# Supplementing Tadpoles ????



## WendySHall (Aug 31, 2010)

Previously, on one of the sponsor videos that I watched, they dusted the tadpole bites with Sera Micron. So, I have been doing this when feeding my tads. My question is...

Is it possible to... or... Would there be any benefit to dusting tadpole bites with Repashy Calcium plus ICB and Repashy SuperVite?


----------



## WendySHall (Aug 31, 2010)

No one ???


----------



## BrainBug (Aug 25, 2010)

Could you link the video?

How does a powder stay on a pellet? Seems like once it hit the water it would just come off and dissolve.


----------



## WendySHall (Aug 31, 2010)

Here it is...it was a Josh's Frogs video..."Poison Dart Frog Tadpole Care". Starts talking about it at 4:00.

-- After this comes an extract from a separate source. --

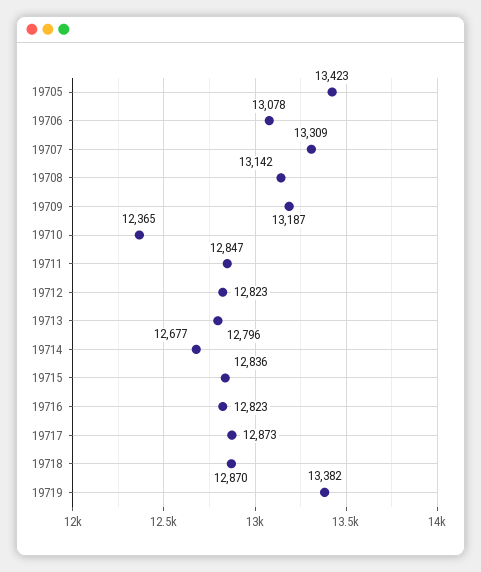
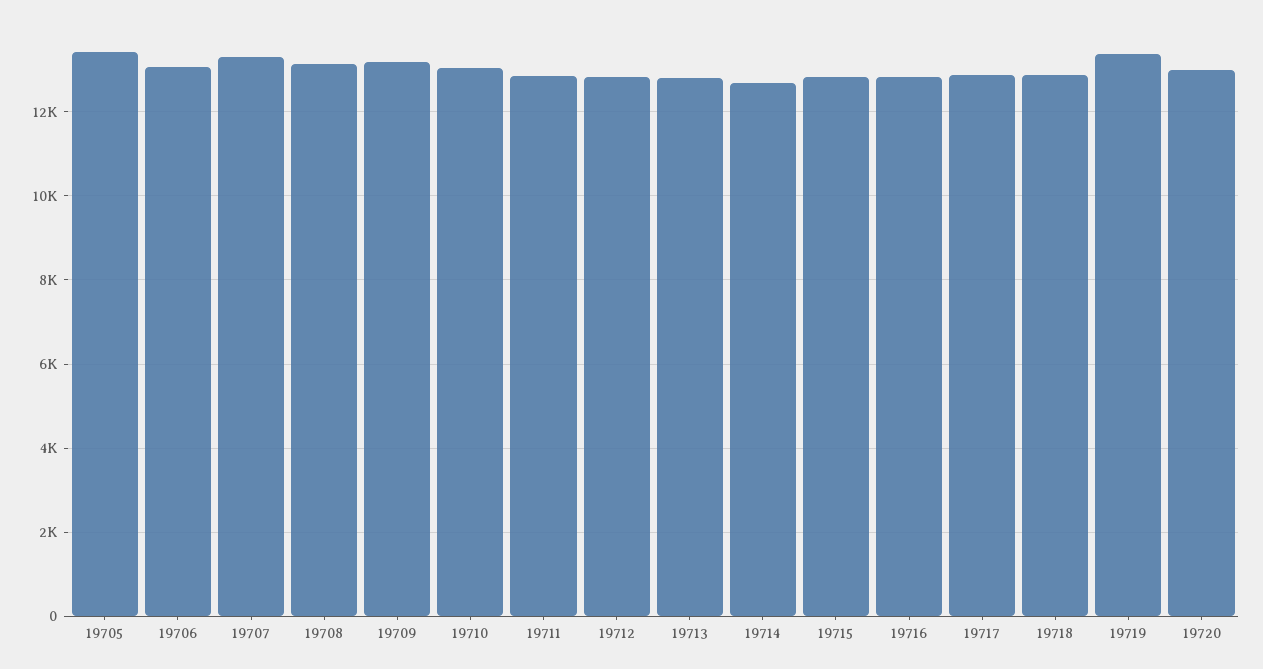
19710: 12365 -> 13000
19720: none -> 13000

Josh’s Frogs How-To Guides » Poison Dart Frog Care

This is what made me think that it may be possible to dust with supplements if it would be helpful. I haven't done it (the supplements)...have been waiting for responses. Don't want to do anything that might harm the little guys. I have, however, dusted the tadpole bites with the Sera Micron...not sure if it's coming off, though...my tadpole tea is a little too dark to tell for sure.


----------



## Ed (Sep 19, 2004)

Hi Wendy,

This is a complex topic.... and would require a lot of typing if we go through the whole thing.. 

It depends on what you are trying to do with the tadpoles... I would use a good quality flake food as a source of supplements instead of trying to adding dusting supplements to the water... They are made to be utilized in that manner and supplements added to the water are likely to simply add to the bioload of the tank. Using Sera-micron is a little different as that is a whole algae product and not a basic dust. 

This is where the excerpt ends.